Dans l’antichambre du bureau, Silviana trônait derrière sa table de travail toujours impeccablement rangée. Elle étudia Gawyn, le regard impénétrable sur son masque d’Aes Sedai. Mais le jeune homme aurait parié qu’elle ne l’aimait pas.

— La Chaire d’Amyrlin rédige une lettre de la toute première importance, dit la Gardienne. Vous allez devoir attendre.

Gawyn voulut protester.

— Elle ne veut pas être dérangée… (Silviana s’intéressa de nouveau au document qu’elle consultait.) Il faut attendre.

Gawyn capitula. Voyant qu’il allait patienter, Sleete lui fit signe qu’il filait. Pourquoi l’avait-il accompagné, pour commencer ? Un drôle de type, vraiment…

Gawyn le salua de la main puis le regarda sortir dans le couloir.

L’antichambre aux riches boiseries était en réalité une grande pièce au sol couvert d’un tapis rouge foncé. D’expérience, Gawyn savait qu’aucun siège n’était confortable. Mais au moins, il y avait une fenêtre.
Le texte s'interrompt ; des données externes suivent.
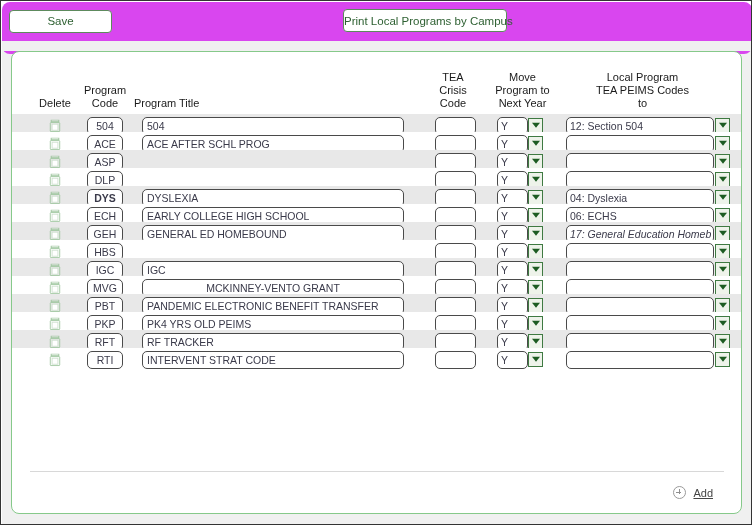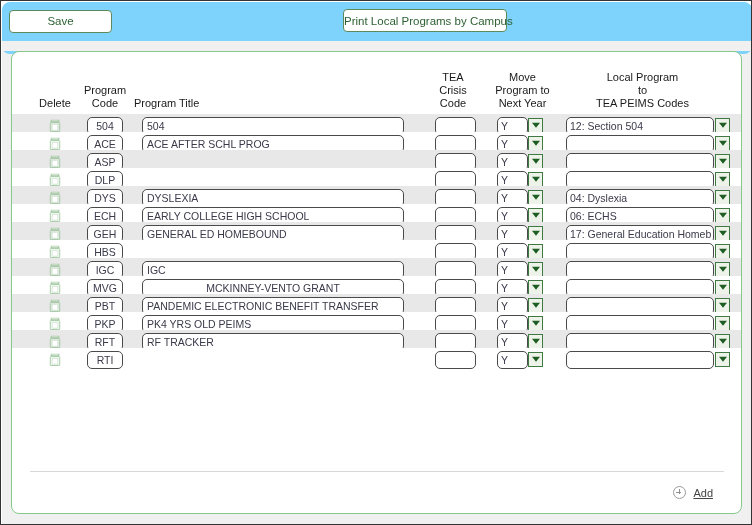--- a/index.html
+++ b/index.html
@@ -26,21 +26,21 @@
     background: #ffffff;
     overflow: hidden;
   }
 
   
   .toolbar {
     position: absolute;
     left: 1px; top: 1px;
     width: 750px;
     height: 52px;
-    background: #7dd3fc;
+    background: #d946ef;
     box-sizing: border-box;
     border-radius: 8px;
   }
   .btn {
     position: absolute;
     background: #ffffff;
     border: 1px solid #5d8a5d;
     border-radius: 4px;
     color: #2f6133;
     font-family: "Liberation Sans", sans-serif;
@@ -271,22 +271,22 @@
         </div>
 
         <div class="th" style="left:468px; width:85px;">
           <div>Move</div>
           <div>Program to</div>
           <div>Next Year</div>
         </div>
 
         <div class="th" style="left:543px; width:175px;">
           <div>Local Program</div>
+          <div>TEA PEIMS Codes</div>
           <div>to</div>
-          <div>TEA PEIMS Codes</div>
         </div>
       </div>
 
       <div id="rows-host">
           <div class="row odd">
             <div class="cell" style="left: 12px; width: 62px;">
               <span class="trash"><svg viewBox="0 0 14 15" width="12" height="13" aria-hidden="true">
                   <rect x="2.5" y="0.5" width="9" height="2" fill="none" stroke="#9cc49c"></rect>
                   <rect x="1.5" y="3.5" width="11" height="10.5" rx="0.8" fill="none" stroke="#9cc49c"></rect>
                   <rect x="3.6" y="5.4" width="6.8" height="7" fill="#ffffff" stroke="#cde0cd"></rect>
@@ -400,21 +400,21 @@
           </div>
           <div class="row odd">
             <div class="cell" style="left: 12px; width: 62px;">
               <span class="trash"><svg viewBox="0 0 14 15" width="12" height="13" aria-hidden="true">
                   <rect x="2.5" y="0.5" width="9" height="2" fill="none" stroke="#9cc49c"></rect>
                   <rect x="1.5" y="3.5" width="11" height="10.5" rx="0.8" fill="none" stroke="#9cc49c"></rect>
                   <rect x="3.6" y="5.4" width="6.8" height="7" fill="#ffffff" stroke="#cde0cd"></rect>
                 </svg></span>
             </div>
             <div class="cell" style="left: 62px; width: 62px;">
-              <input class="inp inp-code" value="DYS" style="left: 13px; width: 36px;">
+              <input class="inp inp-code" value="DYS" style="left: 13px; width: 36px; font-weight: bold;">
             </div>
             <div class="cell" style="left: 124px; width: 286px;">
               <input class="inp" value="DYSLEXIA" style="left: 6px; width: 262px;">
             </div>
             <div class="cell" style="left: 410px; width: 58px;">
               <input class="inp inp-code" style="left: 13px; width: 41px;">
             </div>
             <div class="cell" style="left: 468px; width: 75px;">
               <div class="sel-wrap" style="left: 17px; width: 47px;">
                 <div class="sel-text" style="width: 31px;">Y</div>
@@ -474,21 +474,21 @@
             </div>
             <div class="cell" style="left: 410px; width: 58px;">
               <input class="inp inp-code" style="left: 13px; width: 41px;">
             </div>
             <div class="cell" style="left: 468px; width: 75px;">
               <div class="sel-wrap" style="left: 17px; width: 47px;">
                 <div class="sel-text" style="width: 31px;">Y</div>
                 <div class="sel-btn" style="left: 31px;"></div>
               </div>
             </div>
-            <div class="cell" style="left: 543px; width: 186px;">
+            <div class="cell" style="left: 543px; width: 186px; font-style: italic;">
               <div class="sel-wrap" style="left: 11px; width: 165px;">
                 <div class="sel-text" style="width: 148px;">17: General Education Homeb</div>
                 <div class="sel-btn" style="left: 149px;"></div>
               </div>
             </div>
           </div>
           <div class="row even">
             <div class="cell" style="left: 12px; width: 62px;">
               <span class="trash"><svg viewBox="0 0 14 15" width="12" height="13" aria-hidden="true">
                   <rect x="2.5" y="0.5" width="9" height="2" fill="none" stroke="#9cc49c"></rect>
@@ -668,20 +668,23 @@
           <div class="row even">
             <div class="cell" style="left: 12px; width: 62px;">
               <span class="trash"><svg viewBox="0 0 14 15" width="12" height="13" aria-hidden="true">
                   <rect x="2.5" y="0.5" width="9" height="2" fill="none" stroke="#9cc49c"></rect>
                   <rect x="1.5" y="3.5" width="11" height="10.5" rx="0.8" fill="none" stroke="#9cc49c"></rect>
                   <rect x="3.6" y="5.4" width="6.8" height="7" fill="#ffffff" stroke="#cde0cd"></rect>
                 </svg></span>
             </div>
             <div class="cell" style="left: 62px; width: 62px;">
               <input class="inp inp-code" value="RTI" style="left: 13px; width: 36px;">
+            </div>
+            <div class="cell" style="left: 124px; width: 286px;">
+              <input class="inp" value="INTERVENT STRAT CODE" style="left: 6px; width: 262px;">
             </div>
             <div class="cell" style="left: 410px; width: 58px;">
               <input class="inp inp-code" style="left: 13px; width: 41px;">
             </div>
             <div class="cell" style="left: 468px; width: 75px;">
               <div class="sel-wrap" style="left: 17px; width: 47px;">
                 <div class="sel-text" style="width: 31px;">Y</div>
                 <div class="sel-btn" style="left: 31px;"></div>
               </div>
             </div>

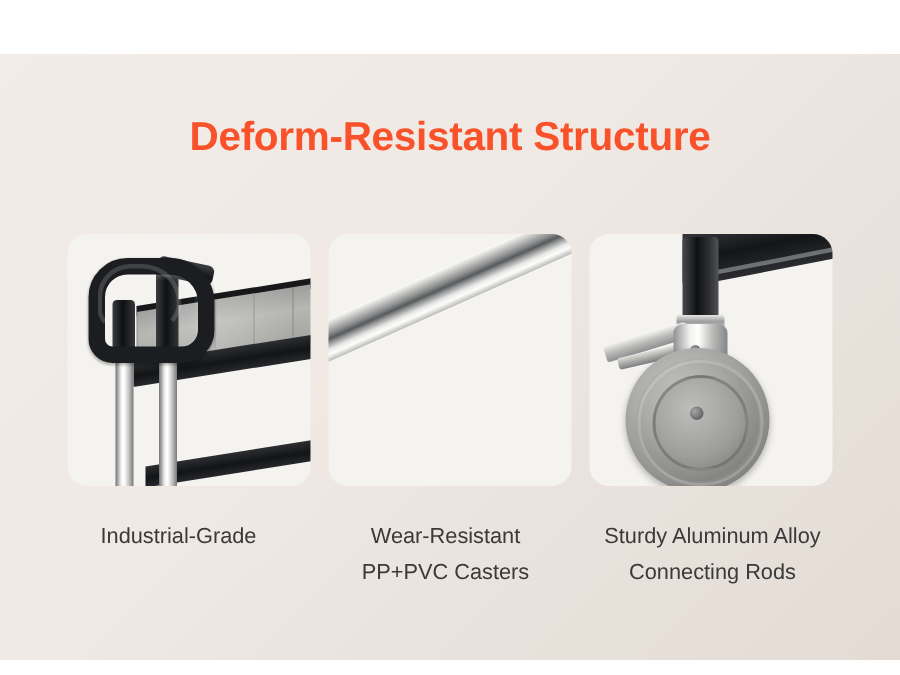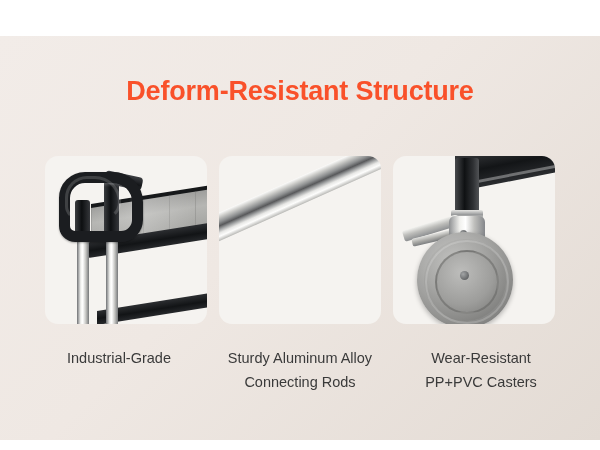--- a/index.html
+++ b/index.html
@@ -316,21 +316,21 @@
     border-radius: 50%;
   }
 
   
   #captions {
     position: absolute;
     top: 310px;
     left: 30px;
     width: 540px;
     display: flex;
-    justify-content: space-between;
+    justify-content: flex-start;
   }
   .caption {
     width: 178px;
     text-align: center;
     color: #3A3A3A;
     font-size: 14.5px;
     line-height: 24px;
   }
   .caption .l2 { display: block; }
 </style>
@@ -380,24 +380,24 @@
 
   </div>
 
   <div id="captions">
 
     <div class="caption">
       <span>Industrial-Grade</span>
     </div>
 
     <div class="caption">
+      <span>Wear-Resistant</span>
+      <span class="l2">PP+PVC Casters</span>
+    </div>
+
+    <div class="caption">
       <span>Sturdy Aluminum Alloy</span>
       <span class="l2">Connecting Rods</span>
     </div>
 
-    <div class="caption">
-      <span>Wear-Resistant</span>
-      <span class="l2">PP+PVC Casters</span>
-    </div>
-
   </div>
 
 </div>
 
 </body></html>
Le jeune homme alla y respirer un peu, les coudes appuyés sur le rebord. À une hauteur pareille, l’air semblait plus mordant et plus frais.

En bas, Gawyn pouvait contempler le nouveau terrain d’exercice des Champions. L’ancien se trouvait à l’endroit où Elaida avait fait creuser les fondations de son palais délirant. Avec Egwene, personne ne savait ce qu’il adviendrait de ce projet.